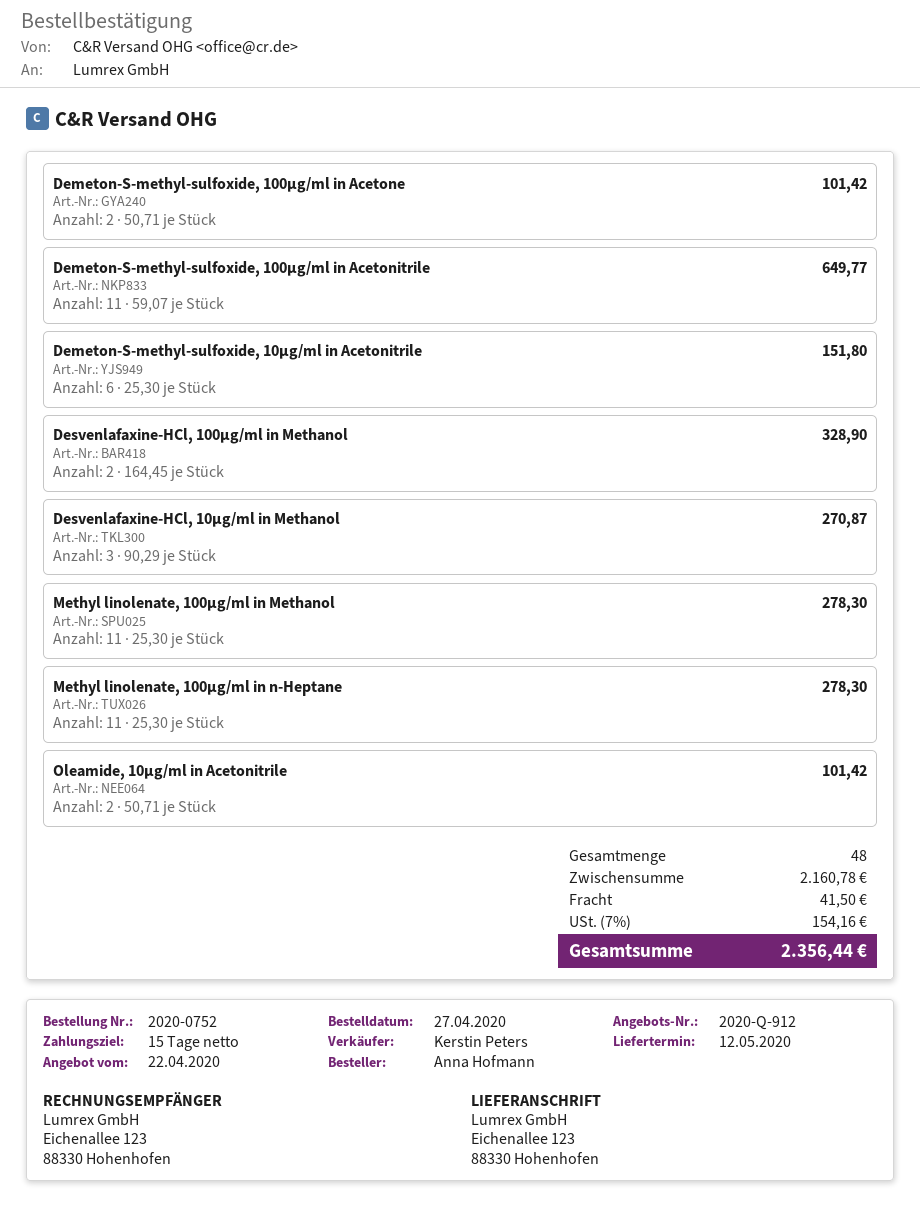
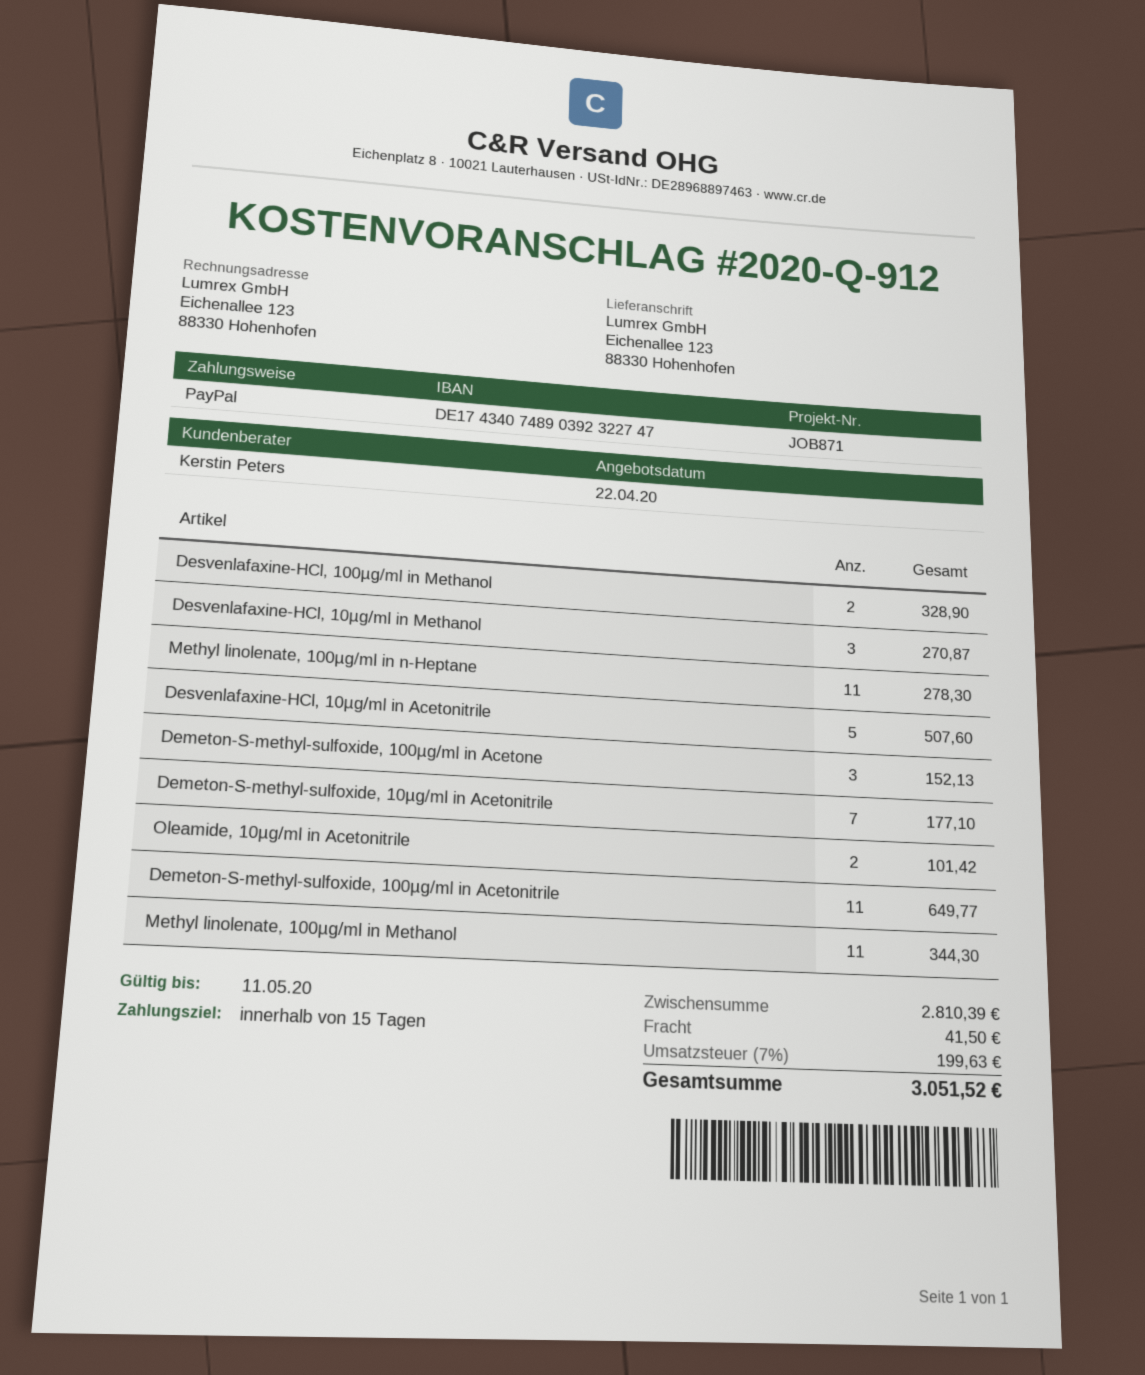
Demeton-S-methyl-sulfoxide, 100µg/ml in Acetone: 2 for 101.42 -> 3 for 152.13
Demeton-S-methyl-sulfoxide, 10µg/ml in Acetonitrile: 6 for 151.80 -> 7 for 177.10
Methyl linolenate, 100µg/ml in Methanol: 11 for 278.30 -> 11 for 344.30
Desvenlafaxine-HCl, 10µg/ml in Acetonitrile: none -> 5 for 507.60
subtotal: 2160.78 -> 2810.39
tax: 7% = 154.16 -> 7% = 199.63
total: 2356.44 -> 3051.52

+ + + + + + +

What you will do:
Print the records above exactly, minus pictures.

Answer below:
Demeton-S-methyl-sulfoxide, 100µg/ml in Acetone: 2 for 101.42 -> 3 for 152.13
Demeton-S-methyl-sulfoxide, 10µg/ml in Acetonitrile: 6 for 151.80 -> 7 for 177.10
Methyl linolenate, 100µg/ml in Methanol: 11 for 278.30 -> 11 for 344.30
Desvenlafaxine-HCl, 10µg/ml in Acetonitrile: none -> 5 for 507.60
subtotal: 2160.78 -> 2810.39
tax: 7% = 154.16 -> 7% = 199.63
total: 2356.44 -> 3051.52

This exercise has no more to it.